It was three in the afternoon, almost an hour after I woke up, when Kara slowly began to stir. She made adorable tired noises as she began to move and wake, and I had to turn away to avoid showing her the massive smile she was putting on my face. 

“What time’s it?” My sleepy best friend asked as her brain slowly began functioning enough to make actual words. Her voice just after waking up sounded incredibly cute. Once again, I felt like my emotions were painfully obvious, and I made sure I wasn’t looking at her. 

“About three. I wanted to cook, but I didn’t want to wake you. You seemed like you needed your sleep.” 

She didn’t immediately respond, and I heard her shuffling on the couch behind me. After a moment I heard her get up, and soon after I barely managed to turn away as she sat down beside me. “Thank you for waiting, Luna.” 

“Of course,” I squeaked. Fuck, I was terrible at hiding this.

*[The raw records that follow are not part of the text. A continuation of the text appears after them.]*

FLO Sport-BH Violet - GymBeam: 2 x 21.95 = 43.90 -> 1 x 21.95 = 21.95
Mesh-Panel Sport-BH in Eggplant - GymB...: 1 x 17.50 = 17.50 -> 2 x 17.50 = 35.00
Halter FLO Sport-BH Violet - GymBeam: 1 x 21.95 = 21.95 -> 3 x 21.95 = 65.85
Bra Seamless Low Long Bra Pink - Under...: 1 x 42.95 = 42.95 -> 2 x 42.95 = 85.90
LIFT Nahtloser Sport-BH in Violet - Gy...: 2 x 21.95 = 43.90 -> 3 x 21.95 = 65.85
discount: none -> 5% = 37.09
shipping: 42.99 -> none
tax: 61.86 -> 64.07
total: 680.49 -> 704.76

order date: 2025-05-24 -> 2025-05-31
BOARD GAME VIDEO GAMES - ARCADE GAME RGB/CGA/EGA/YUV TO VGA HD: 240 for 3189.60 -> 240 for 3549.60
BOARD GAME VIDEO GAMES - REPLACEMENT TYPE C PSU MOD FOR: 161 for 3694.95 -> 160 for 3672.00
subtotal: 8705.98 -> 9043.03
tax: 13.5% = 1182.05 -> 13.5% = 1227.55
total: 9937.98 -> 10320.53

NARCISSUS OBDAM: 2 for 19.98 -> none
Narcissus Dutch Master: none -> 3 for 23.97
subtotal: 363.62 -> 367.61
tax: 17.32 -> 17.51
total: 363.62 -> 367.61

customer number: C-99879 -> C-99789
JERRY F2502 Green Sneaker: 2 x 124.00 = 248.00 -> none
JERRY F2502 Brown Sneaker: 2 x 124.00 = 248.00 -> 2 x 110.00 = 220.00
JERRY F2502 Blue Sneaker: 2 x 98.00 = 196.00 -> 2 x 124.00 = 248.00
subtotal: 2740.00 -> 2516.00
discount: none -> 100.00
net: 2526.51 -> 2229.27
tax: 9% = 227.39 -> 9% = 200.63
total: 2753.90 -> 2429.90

I felt Kara’s eyes on me as I waited for her response. I looked away from her even more obviously so that she couldn’t see how much I was blushing, but the attempt felt in vain. She had to know. She knew, and she just wasn’t telling me because she didn’t want to make things even more awkward between us.

“Are you okay, Luna?” Kara sounded confused, more than anything. Did she really not get it? I definitely wasn’t good at hiding how I felt, so she had to understand, right?

I wanted to tell her the truth. I wanted to explain how I felt, that I liked her, had liked her since she told me she was a girl. I wanted to tell her that half of my dreams involved the two of us cuddling together while slowly falling asleep to the sounds of a movie in the background. I wanted to tell her that my brain wouldn’t stop imagining the two of us on a date together, dancing our hearts out even though neither of us could dance to save a life.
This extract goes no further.